PloS one

Non-detection of honeybee hive contamination following Vespula wasp baiting with protein containing fipronil.

PMID 30372501


Introduced wasps (Vespula germanica and V. vulgaris) are costly invertebrate pests in New Zealand, with large impacts on the local ecology and economy. Wasps eat honeybees (Apis mellifera), which has potentially devastating effects on hive health, as well as agricultural and horticultural industries. Vespex bait, which contains fipronil in a proteinaceous carrier, has recently been introduced for wasp control. In over a decade of reported trials, honeybees have never been observed foraging on Vespex, likely because the bait contains no sugars to serve as a bee food source. However, the potential for the control agent fipronil to enter beehives has not been tested. Therefore, here, we investigated this using a liquid chromatography-mass spectrometry assay of fipronil and two of its environmental breakdown and metabolic derivatives, fipronil desulfinyl and fipronil sulfone.
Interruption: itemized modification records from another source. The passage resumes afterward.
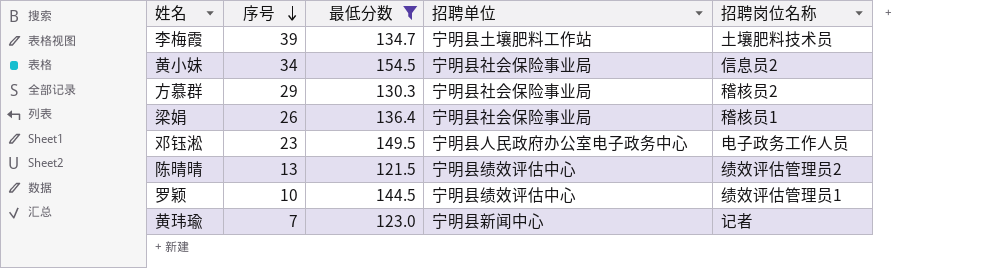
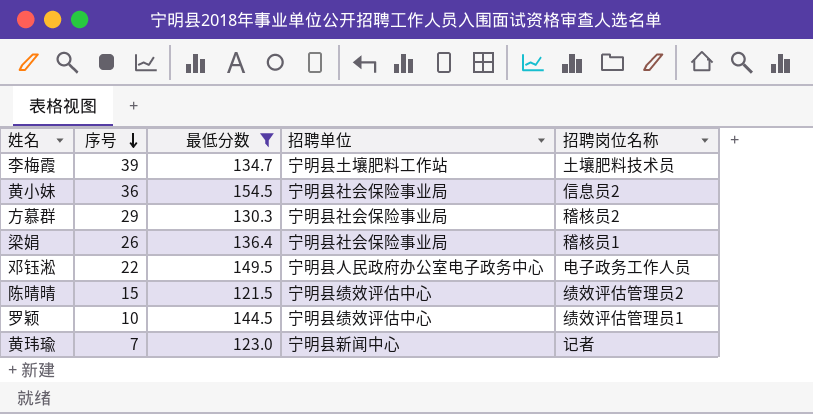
黄小妹 | 序号: 34 -> 36
邓钰淞 | 序号: 23 -> 22
陈晴晴 | 序号: 13 -> 15

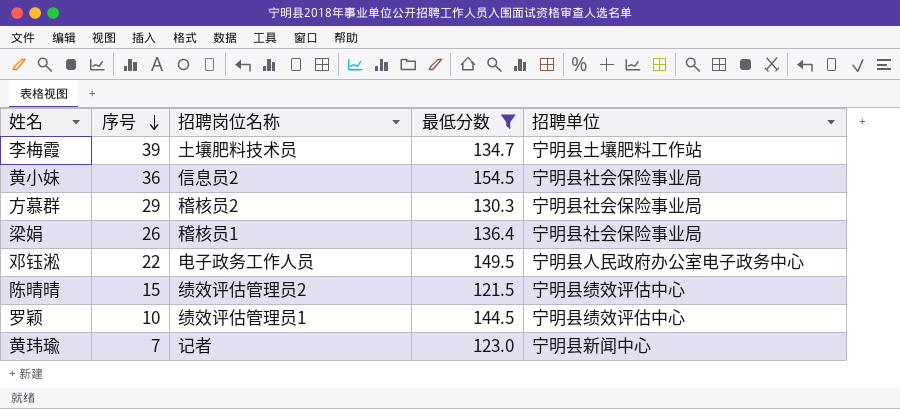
column 招聘岗位名称 | position: 5 -> 3

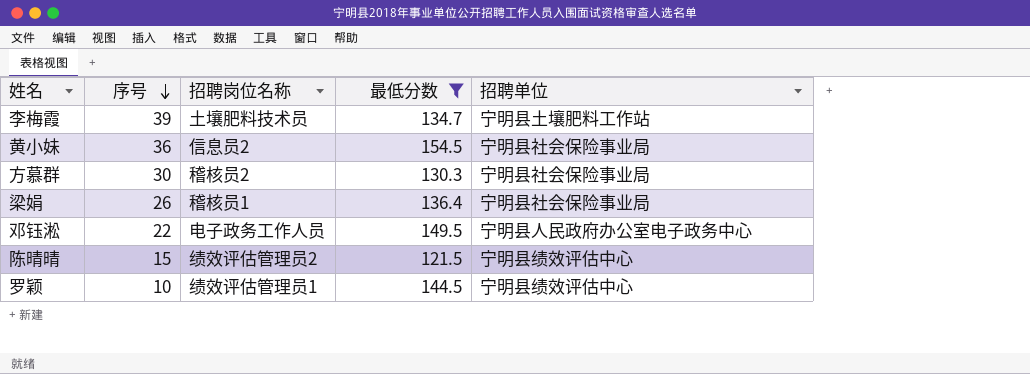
row 黄玮瑜: 7 | 记者 | 123.0 | 宁明县新闻中心 -> none
方慕群 | 序号: 29 -> 30

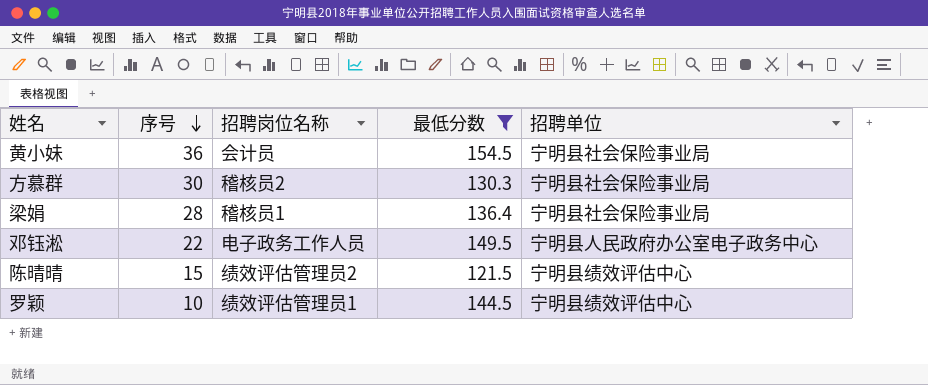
row 李梅霞: 39 | 土壤肥料技术员 | 134.7 | 宁明县土壤肥料工作站 -> none
黄小妹 | 招聘岗位名称: 信息员2 -> 会计员
梁娟 | 序号: 26 -> 28

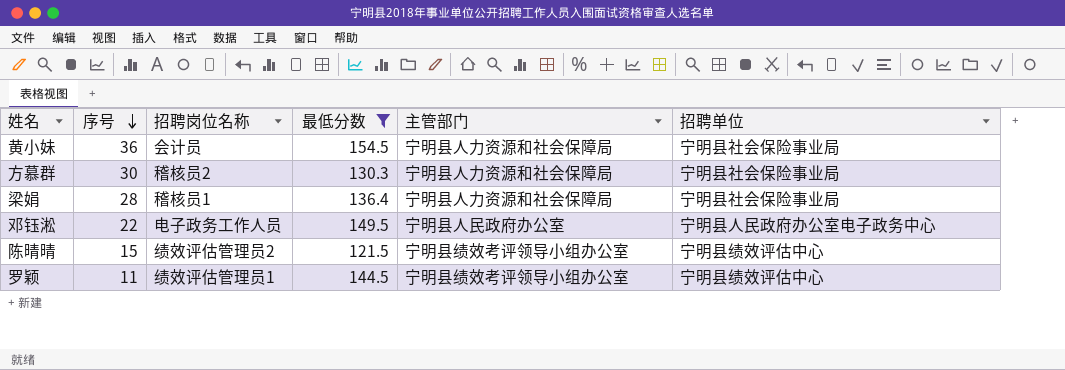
column 主管部门 | position: none -> 5
罗颖 | 序号: 10 -> 11

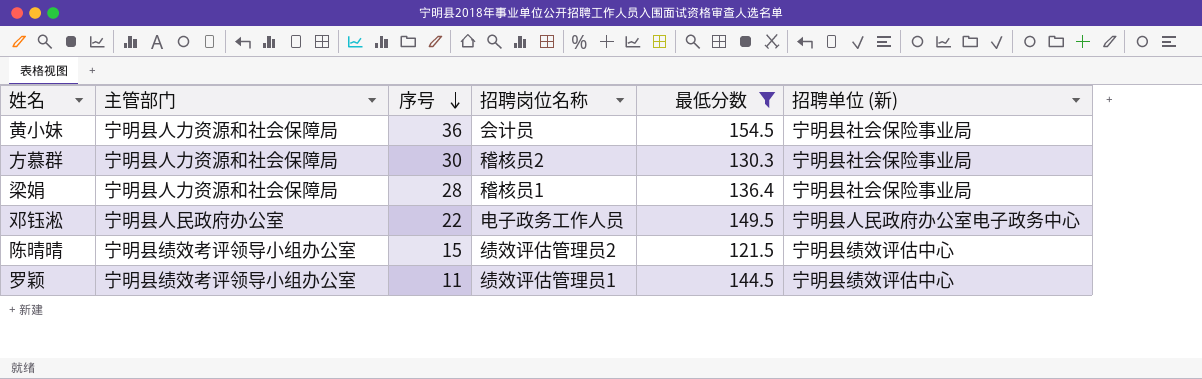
column 主管部门 | position: 5 -> 2
column name: 招聘单位 -> 招聘单位 (新)

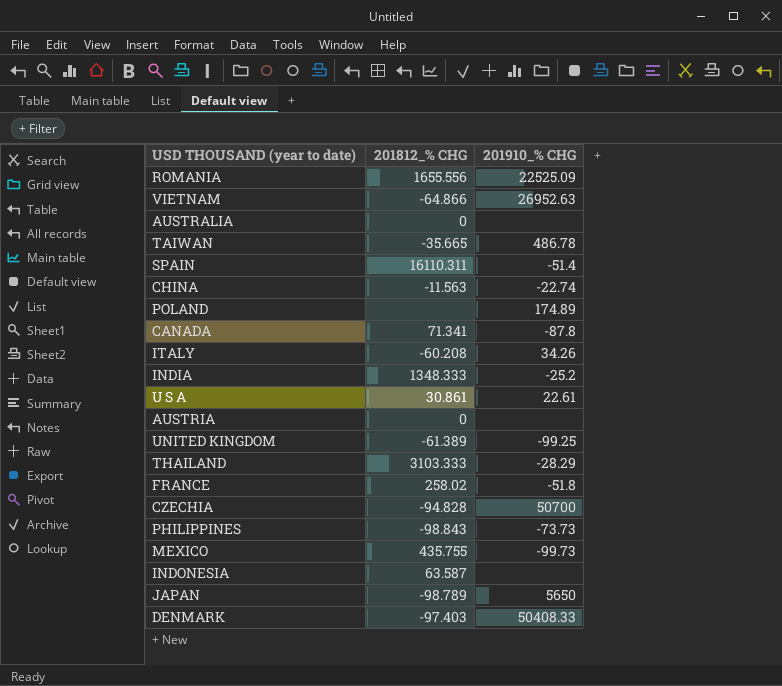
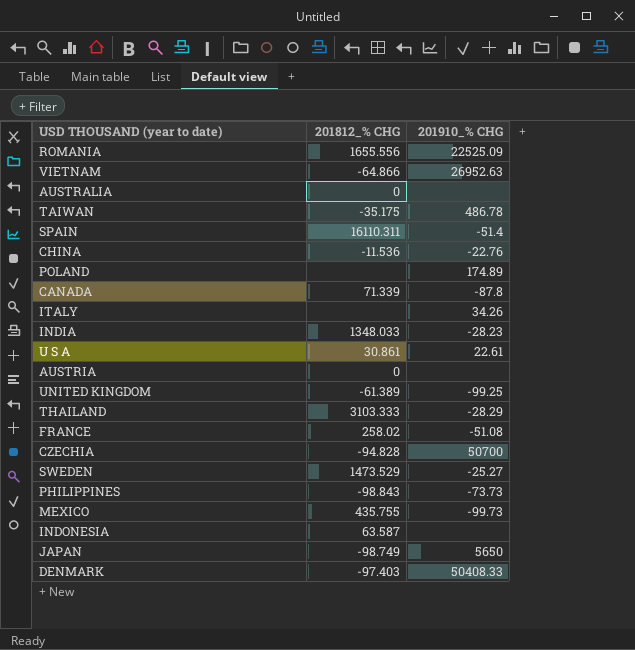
TAIWAN | 201812_% CHG: -35.665 -> -35.175
CHINA | 201812_% CHG: -11.563 -> -11.536
CHINA | 201910_% CHG: -22.74 -> -22.76
CANADA | 201812_% CHG: 71.341 -> 71.339
ITALY | 201812_% CHG: -60.208 -> none
INDIA | 201812_% CHG: 1348.333 -> 1348.033
INDIA | 201910_% CHG: -25.2 -> -28.23
FRANCE | 201910_% CHG: -51.8 -> -51.08
row SWEDEN: none -> 1473.529 | -25.27
JAPAN | 201812_% CHG: -98.789 -> -98.749

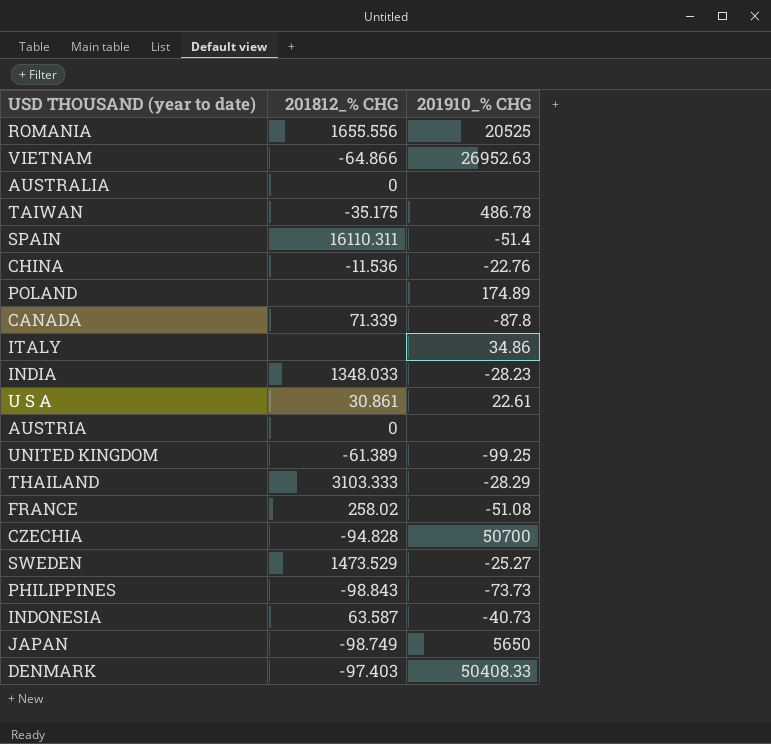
row MEXICO: 435.755 | -99.73 -> none
ROMANIA | 201910_% CHG: 22525.09 -> 20525
ITALY | 201910_% CHG: 34.26 -> 34.86
INDONESIA | 201910_% CHG: none -> -40.73

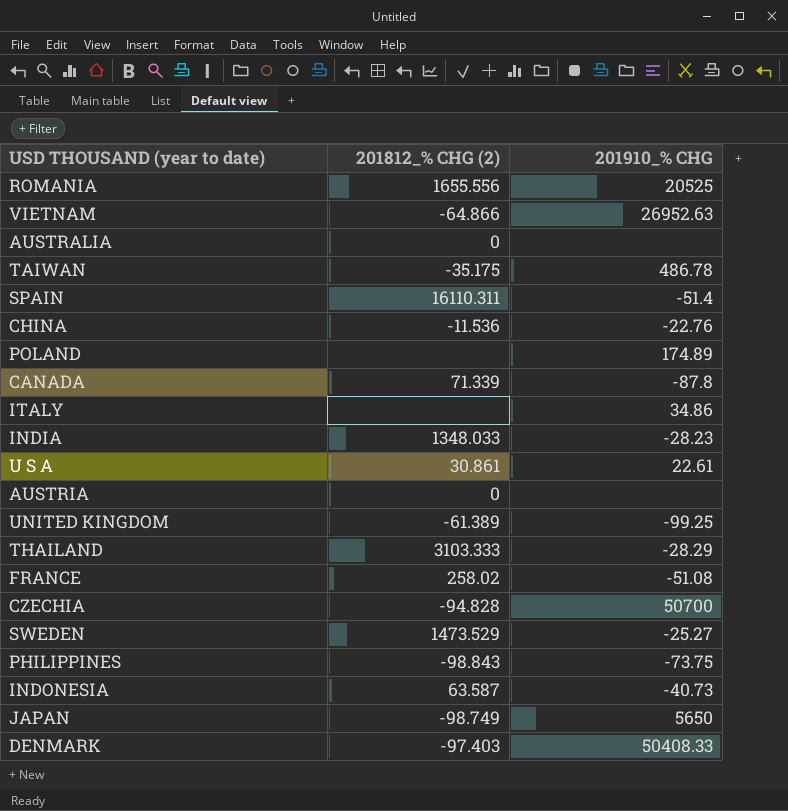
column name: 201812_% CHG -> 201812_% CHG (2)
PHILIPPINES | 201910_% CHG: -73.73 -> -73.75

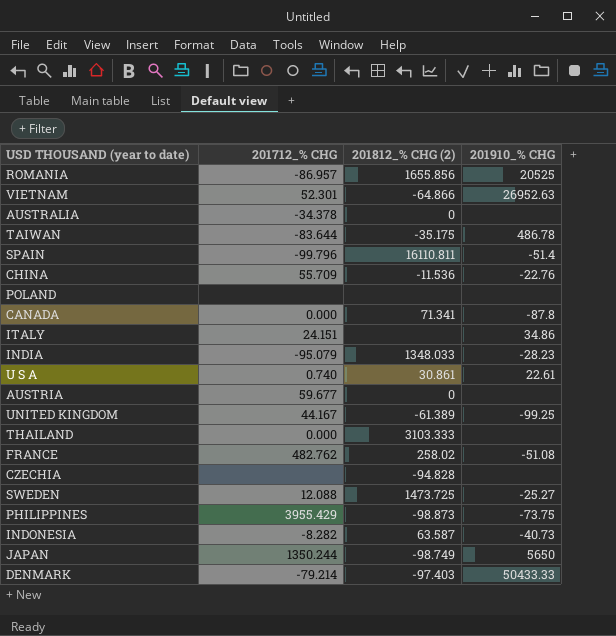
column 201712_% CHG | position: none -> 2
ROMANIA | 201812_% CHG (2): 1655.556 -> 1655.856
SPAIN | 201812_% CHG (2): 16110.311 -> 16110.811
POLAND | 201910_% CHG: 174.89 -> none
CANADA | 201812_% CHG (2): 71.339 -> 71.341
THAILAND | 201910_% CHG: -28.29 -> none
CZECHIA | 201910_% CHG: 50700 -> none
SWEDEN | 201812_% CHG (2): 1473.529 -> 1473.725
PHILIPPINES | 201812_% CHG (2): -98.843 -> -98.873
DENMARK | 201910_% CHG: 50408.33 -> 50433.33

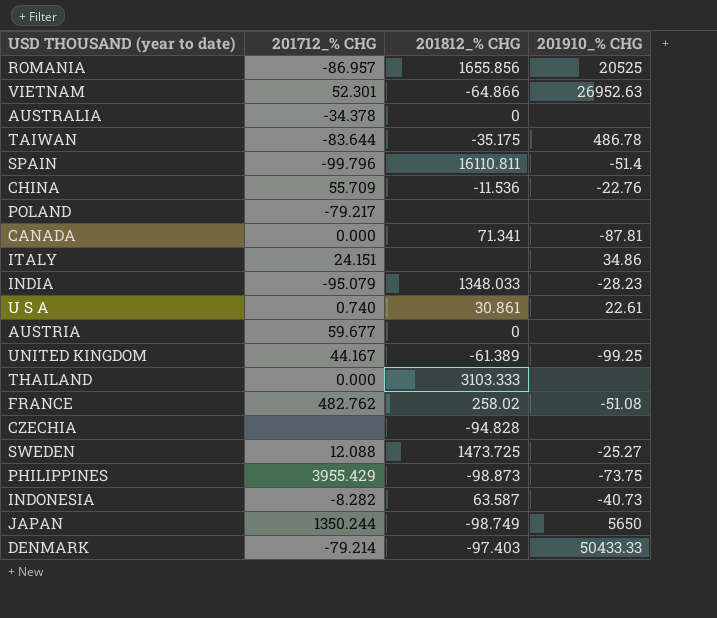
column name: 201812_% CHG (2) -> 201812_% CHG
POLAND | 201712_% CHG: none -> -79.217
CANADA | 201910_% CHG: -87.8 -> -87.81

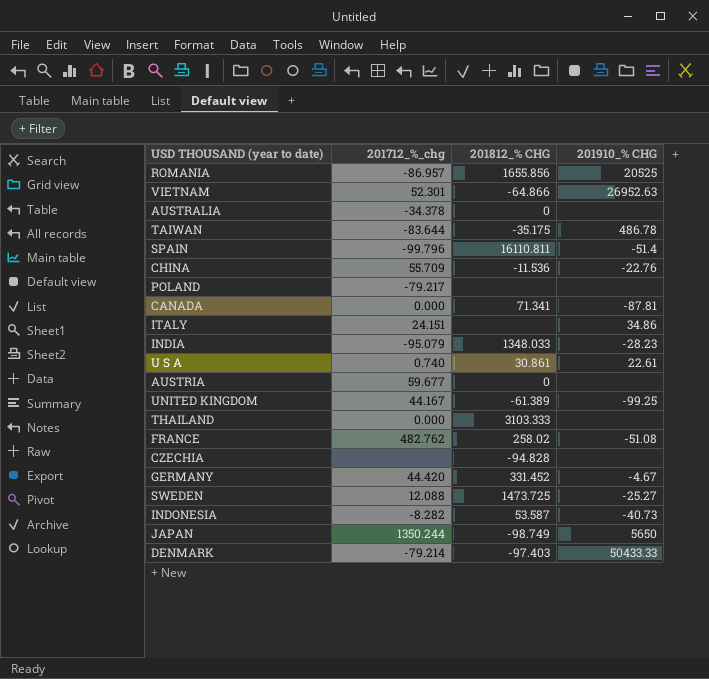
column name: 201712_% CHG -> 201712_%_chg
row PHILIPPINES: 3955.429 | -98.873 | -73.75 -> none
row GERMANY: none -> 44.420 | 331.452 | -4.67
INDONESIA | 201812_% CHG: 63.587 -> 53.587

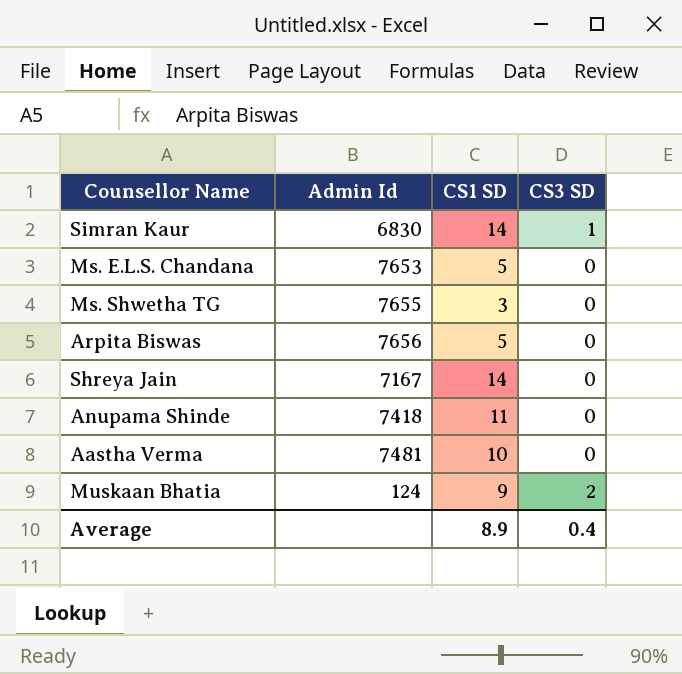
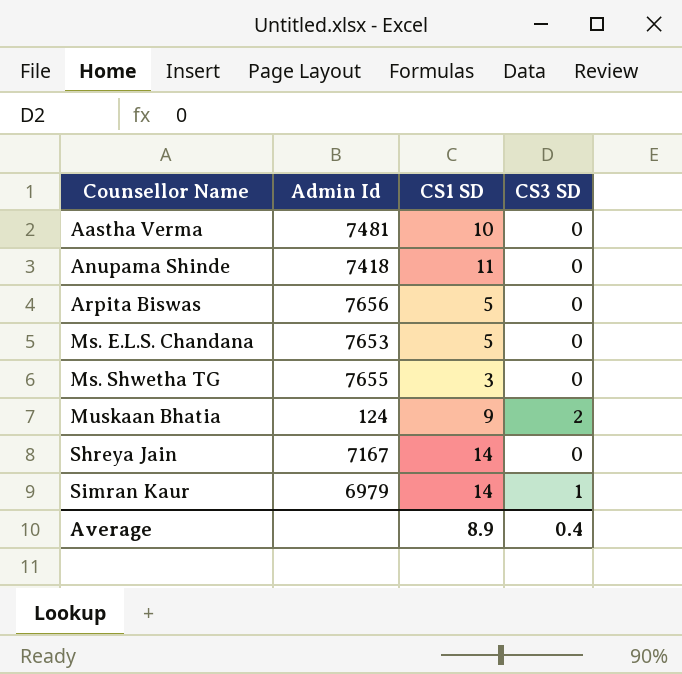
row order: none -> Counsellor Name ascending
Simran Kaur | Admin Id: 6830 -> 6979

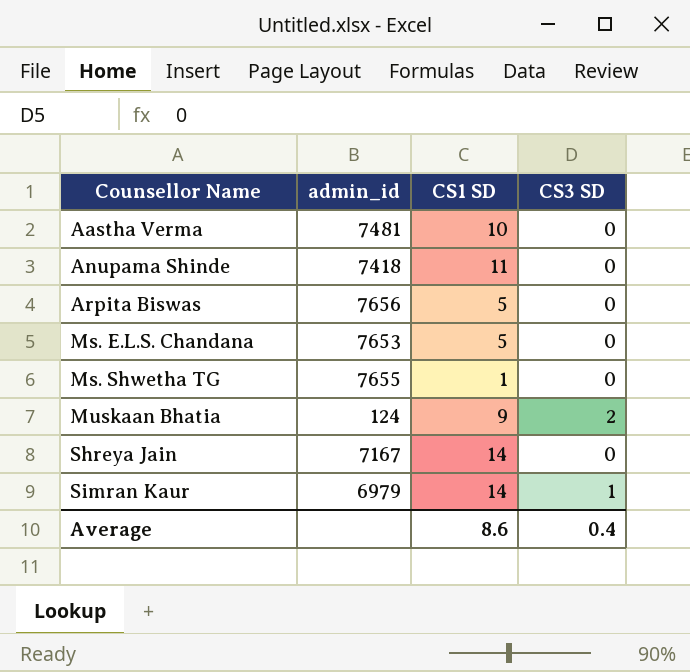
column name: Admin Id -> admin_id
Ms. Shwetha TG | CS1 SD: 3 -> 1
Average | CS1 SD: 8.9 -> 8.6

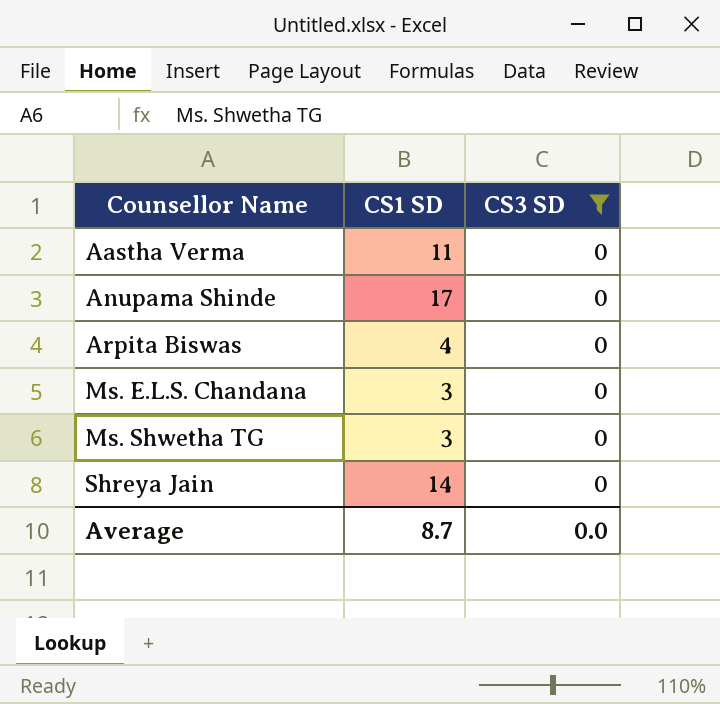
filter: none -> CS3 SD = 0
column admin_id | position: 2 -> none
Aastha Verma | CS1 SD: 10 -> 11
Anupama Shinde | CS1 SD: 11 -> 17
Arpita Biswas | CS1 SD: 5 -> 4
Ms. E.L.S. Chandana | CS1 SD: 5 -> 3
Ms. Shwetha TG | CS1 SD: 1 -> 3
Average | CS1 SD: 8.6 -> 8.7
Average | CS3 SD: 0.4 -> 0.0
We did not detect fipronil in any of the worker bee, bee larva, honey or pollen samples (n = 120 per product) collected from 30 hives over a 2-year period. Furthermore, although we detected fipronil desulfinyl in one honeybee sample, this is thought to have originated from a single individual, representing a rare occurrence of intoxication, and there was no evidence that Vespex was the toxicant source. There was also no evidence of trophallactic transfer of fipronil or its derivatives in any of the hives sampled. Previous studies have reported the impairment of individual bee performance at fipronil doses similar to the detection limit of our study. However, our results provide confidence that if undetectable intoxication was occurring, it would involve an acute exposure for those few individuals affected, with minimal impairment to colonies. Therefore, we conclude that the use of Vespex in the vicinity of honeybees does not result in significant hive uptake while effectively reducing wasp pressure on honeybee colonies.